APSNet 25 January 2010

  1. Australian defence force mulls options for increased role for reservists
  2. Warships herald ‘a new era’
  3. Afghanistan to postpone elections
  4. Okinawa mayor-elect opposes U.S. base
  5. US unveils civilian strategy for Afghanistan, Pakistan
  6. Looking ahead to North Korea’s demise
  7. Govt unconcerned as critics plan protest

1. Australian defence force mulls options for increased role for reservists, Jamie Walker, Australian, 2010-01-25

The Australian Defence Force has acknowledged the potential for an increased role for reservists on the front line, saying it was examining options to make “more effective use” of them. The Weekend Australian revealed a secret plan before Defence chiefs to have part-time soldiers shoulder more responsibility in Afghanistan and other hot spots. Australia Defence Association executive director Neil James said it appeared that the government was maintaining its existing policy on sending reservists to war zones.

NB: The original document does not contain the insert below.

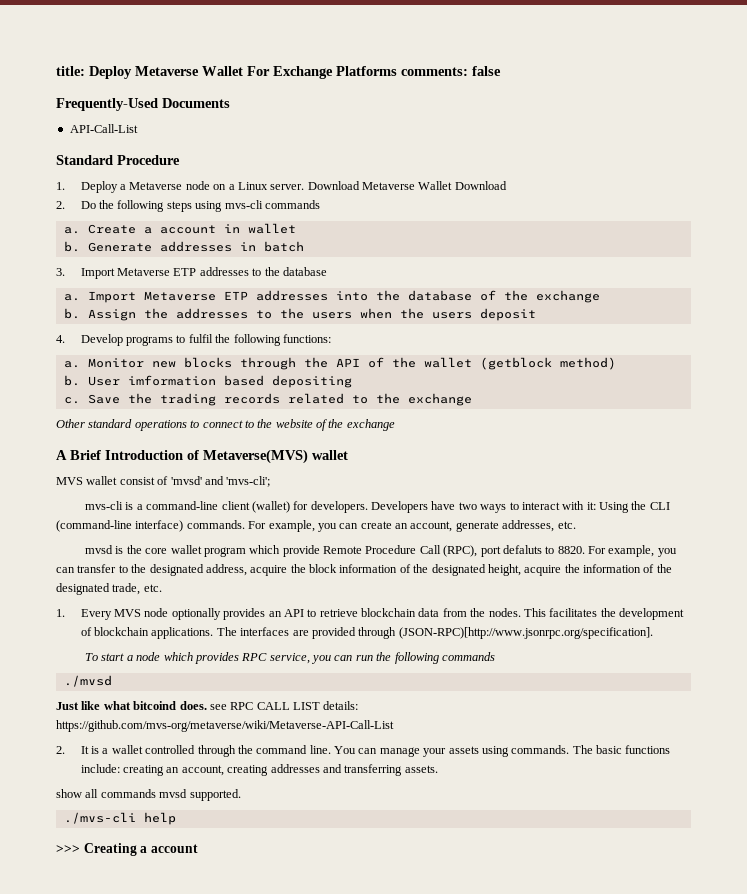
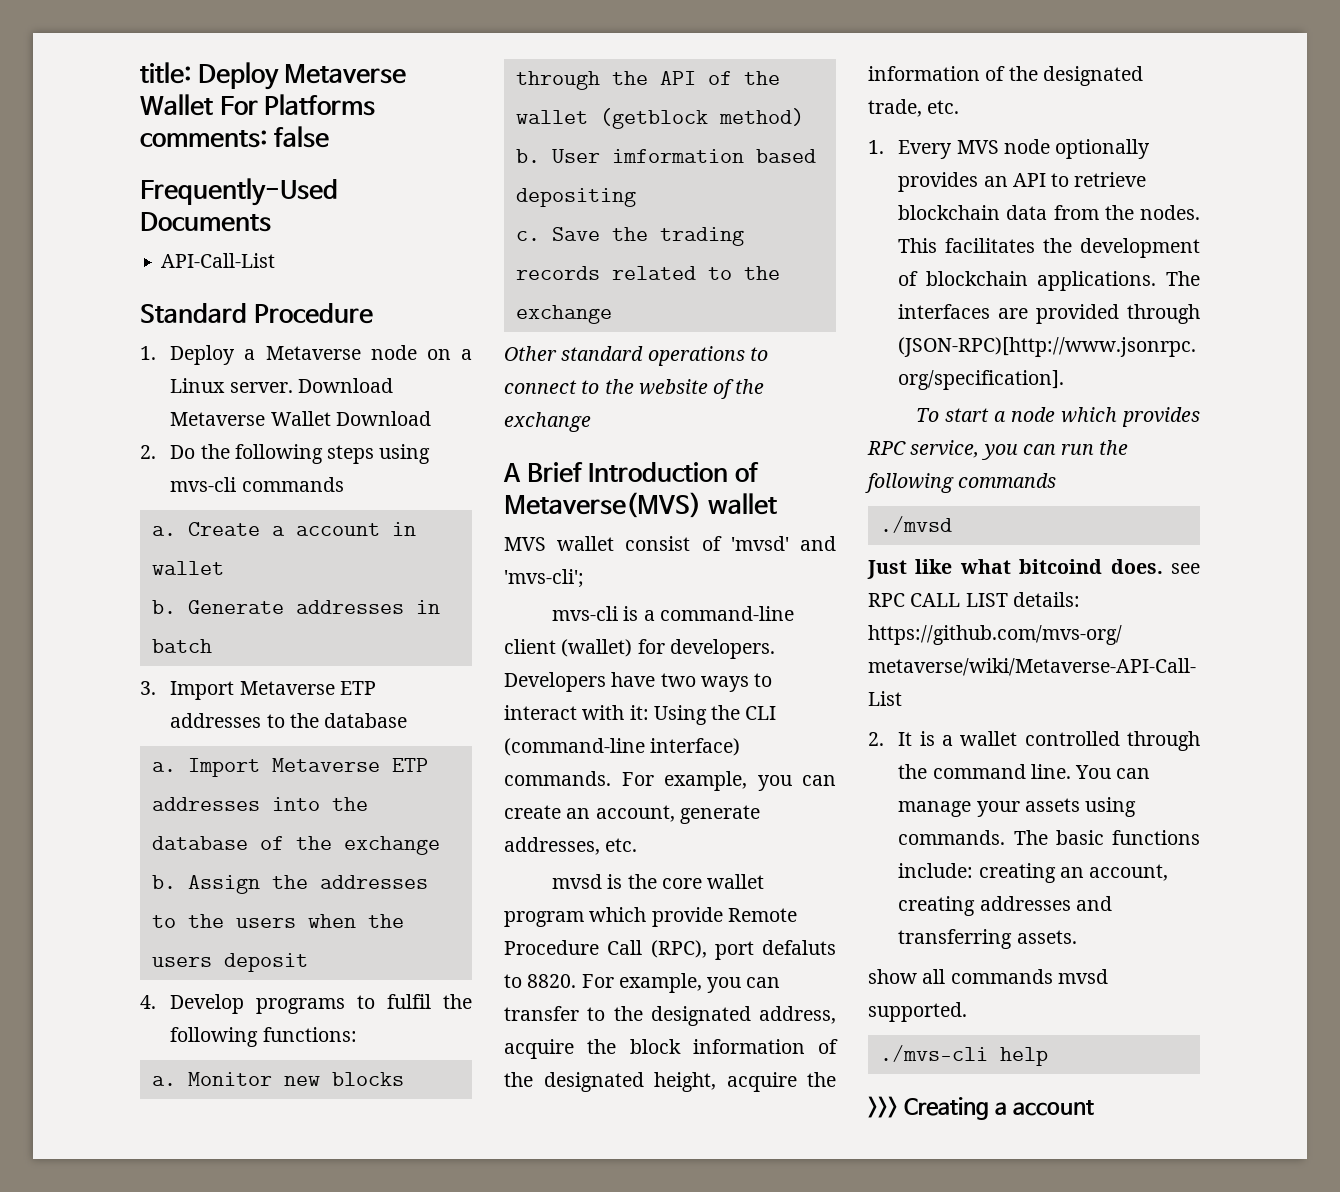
- title: Deploy Metaverse Wallet For Exchange Platforms comments: false
+ title: Deploy Metaverse Wallet For Platforms comments: false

2. Warships herald ‘a new era’, John Kerin, AFR*, 2010-01-22-26

The opening of a $120 million shipbuilding facility at the government-owned ASC in Adelaide has paved the way for the ramping up of construction work on Australia’s most complex naval shipbuilding project. Prime Minister Kevin Rudd opened the new facility and said the $8 billion building project for the three Air Warfare Destroyers was one of the most complex engineering projects undertaken in Australia.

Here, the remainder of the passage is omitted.